Talvez em jeito de conclusão tentasse explicar o que seria uma descoberta. Para além do fogo que o Homem descobriu há muito, muito tempo porque (em matéria de antiguidade precisão haver não tem, disse Fernão Lopes), cito: a electricidade, o telefone, a Internet, a vacina contra o sarampo, contra a poliomielite, mas ainda falta por descobrir a vacina contra a corrupção, contra o nepotismo, o comodismo, o HIV/SIDA, a malária, etc. O que o Homem não descobriu: a Terra ou povos alheios, a ida à Lua (alguns dizem que é uma descoberta dos americanos, meu santo Deus!), as pegadas de dinossauros (porque é sabido que estes animais habitaram sobre a terra).
Para isso, recomenda-se, sempre que possível, a utilização do termo achar.
Tudo isto leva-me a concluir que a História do Mundo deve ser reescrita, caso contrário continuaremos a emitir diplomas aos nossos estudantes com realidades que muitas vezes estão ao serviço de quem as escreveu e de quem as promove, em detrimento da realidade dos factos. E deve começar agora! Já!
Zicomo kwambiri (muito obrigado).
CORREIO DA MANHÃ – 02.12.2009
Vou me meter um pouco neste debate.
ResponderEliminarParece que quando a história não está bem narrada, ela recusa-se a descansar em paz. Julgo ser o caso desta expressão “descobrimento”.

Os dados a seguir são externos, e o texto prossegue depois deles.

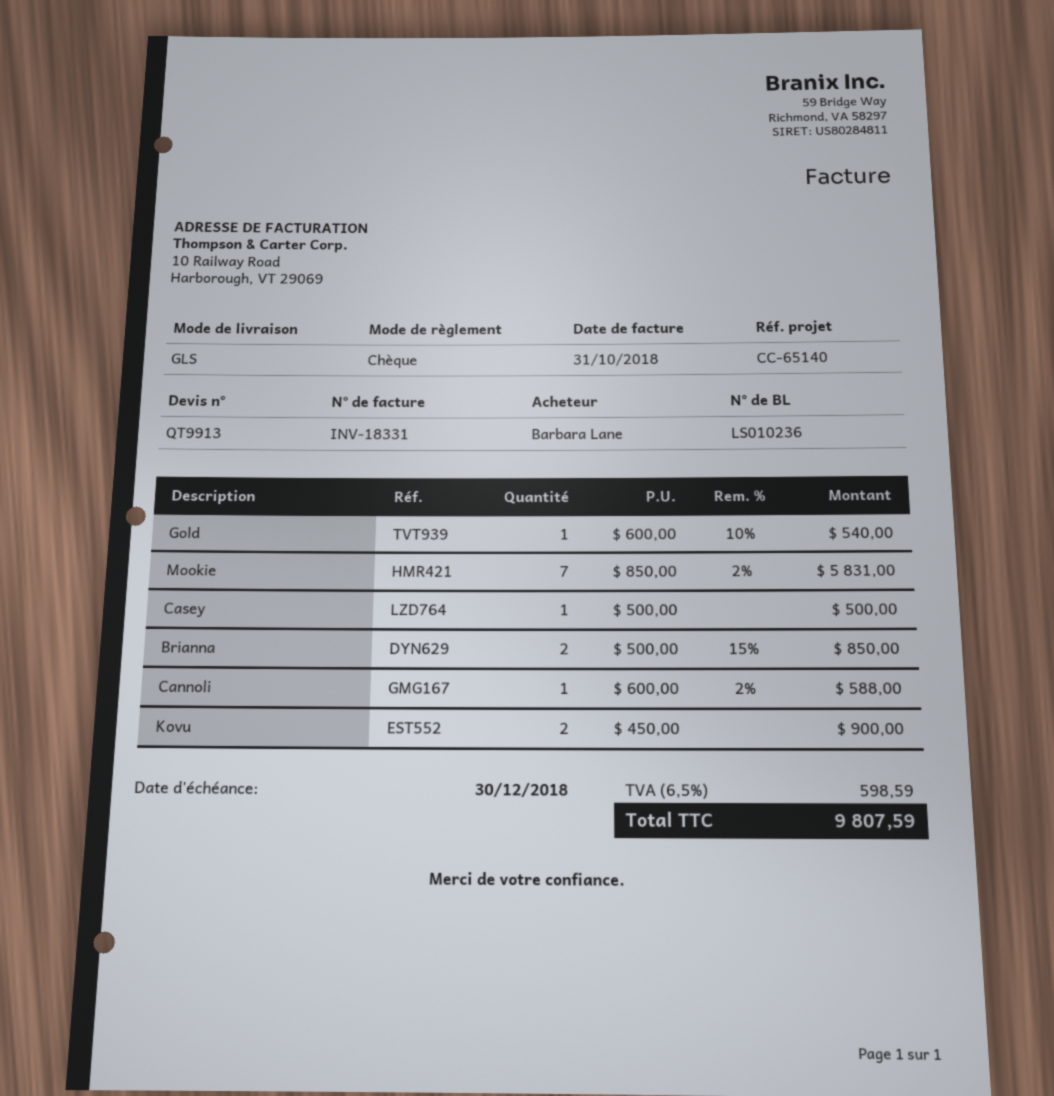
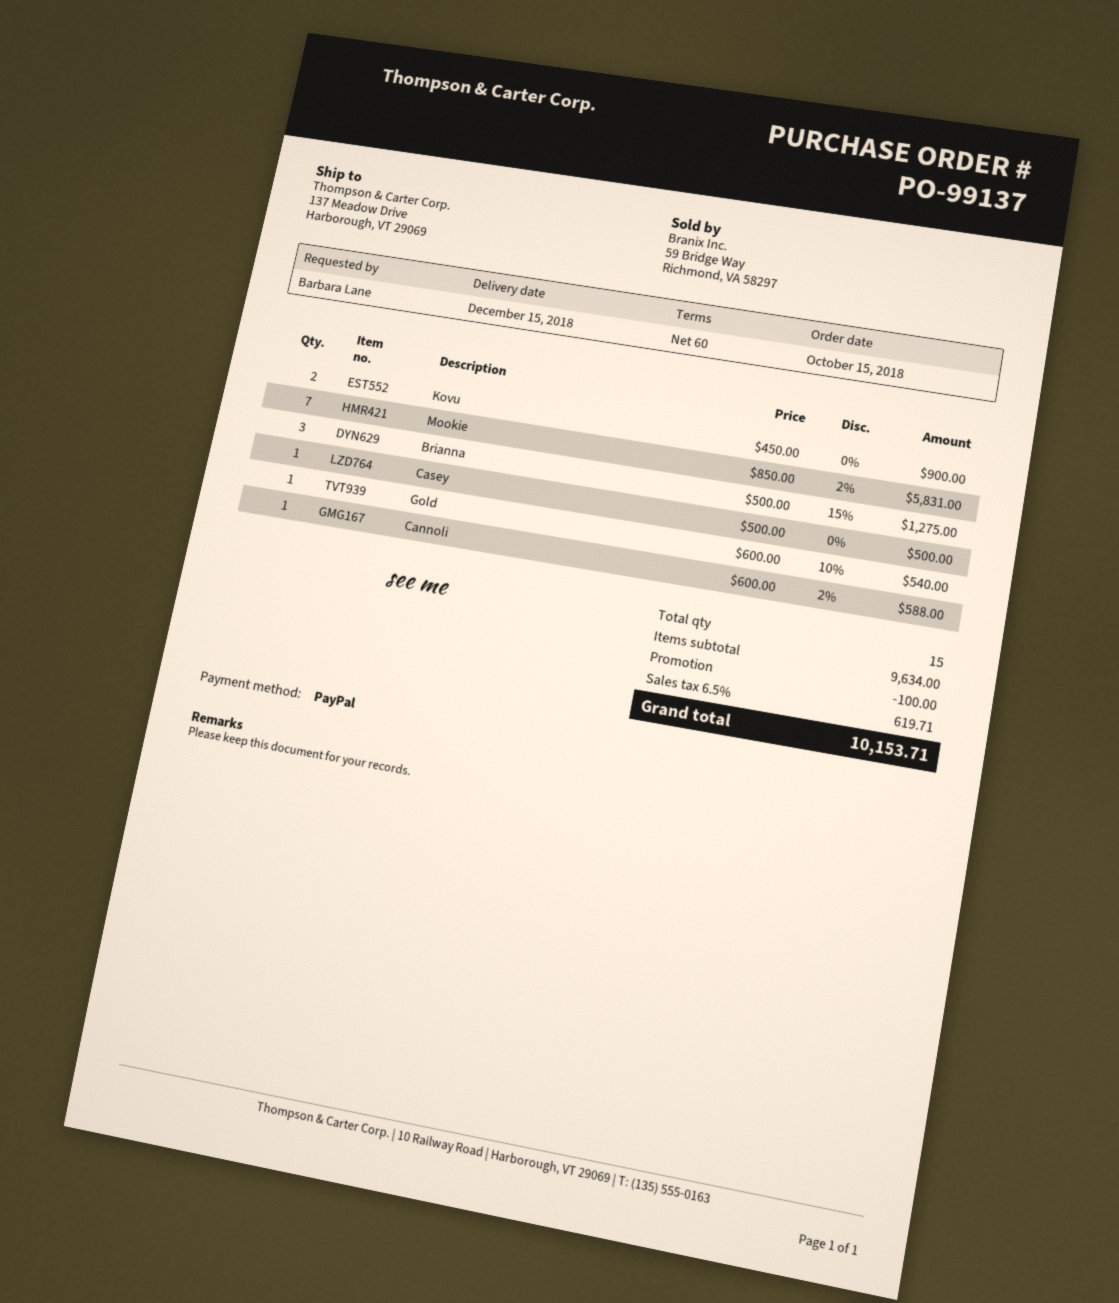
payment method: cheque -> PayPal
Brianna: 2 x 500.00 - 15% = 850.00 -> 3 x 500.00 - 15% = 1275.00
discount: none -> 100.00
tax: 6.5% = 598.59 -> 6.5% = 619.71
total: 9807.59 -> 10153.71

A grande questão é utilizarmos um termo cunhado no seculo XV, usando uma mentalidade e um significado do seculo XX ou XXI. Houve uma evolução semântica do termo "descobrimento" e ressalta alguma falta de ética dizer que os africanos ou índios, fomos “descobertos”. Os povos não se podem descobrir uns aos outros! Para já, julgo que eticamente não é oportuno expressar-mo-nos nestes moldes.

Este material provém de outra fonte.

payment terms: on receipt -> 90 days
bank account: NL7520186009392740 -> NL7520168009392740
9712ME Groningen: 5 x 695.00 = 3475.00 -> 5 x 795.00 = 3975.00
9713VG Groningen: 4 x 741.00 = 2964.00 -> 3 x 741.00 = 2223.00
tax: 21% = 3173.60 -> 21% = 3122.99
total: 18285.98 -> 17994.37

Se os homens do seculo XV acharam que “descobriram” povos, nós hoje não somos forçados a usar o mesmo termo, tanto mais que ele hoje tem um sentido diferente do do seculo XV. Ademais, estamos numa altura em que se pretende fomentar um dialogo mais salutar e mais construtivo entre povos, raças, culturas, países, etc.
Não sei porquê alguns segmentos insistem neste debate, defendendo uma expressão que nos ofende. Quando eu visito uma aldeia que desconhecia, eu terei “descoberto” essa aldeia?
Sei que os biólogos quando encontram uma nova espécie de microbios (virus, bacterias), planta ou animais por vezes usam o termo “descobrir”. Não quero debater com biólogos.
Mas é legitimo afirmar que Portugueses descobriram Africanos ou Indios, e ao mesmo tempo afirmar que descobrimos uma vacina contra “X” ou “Y”. O mesmo termo!? A mesma palavra serve para uma vacina (algo que não existia, e passa a existir) e para um povo ou povos (algo que existe(ia))!? Definitivamente não é legitimo.
Em nome da Ética, o meu apelo é que aceitemos que esse termo coloca os ditos povos “descobertos” numa situação similar a de meros objectos, e isso é uma ofensa tomando em conta a mentalidade e os valores actualmente em voga. Se os portugueses do seculo XV não sabiam que haviam povos em África, isso não significa que eles descobriram tais povos. Eles ENCONTRARAM tais povos. O Professor Boaventura de Sousa Santos, por exemplo, defende esta posição.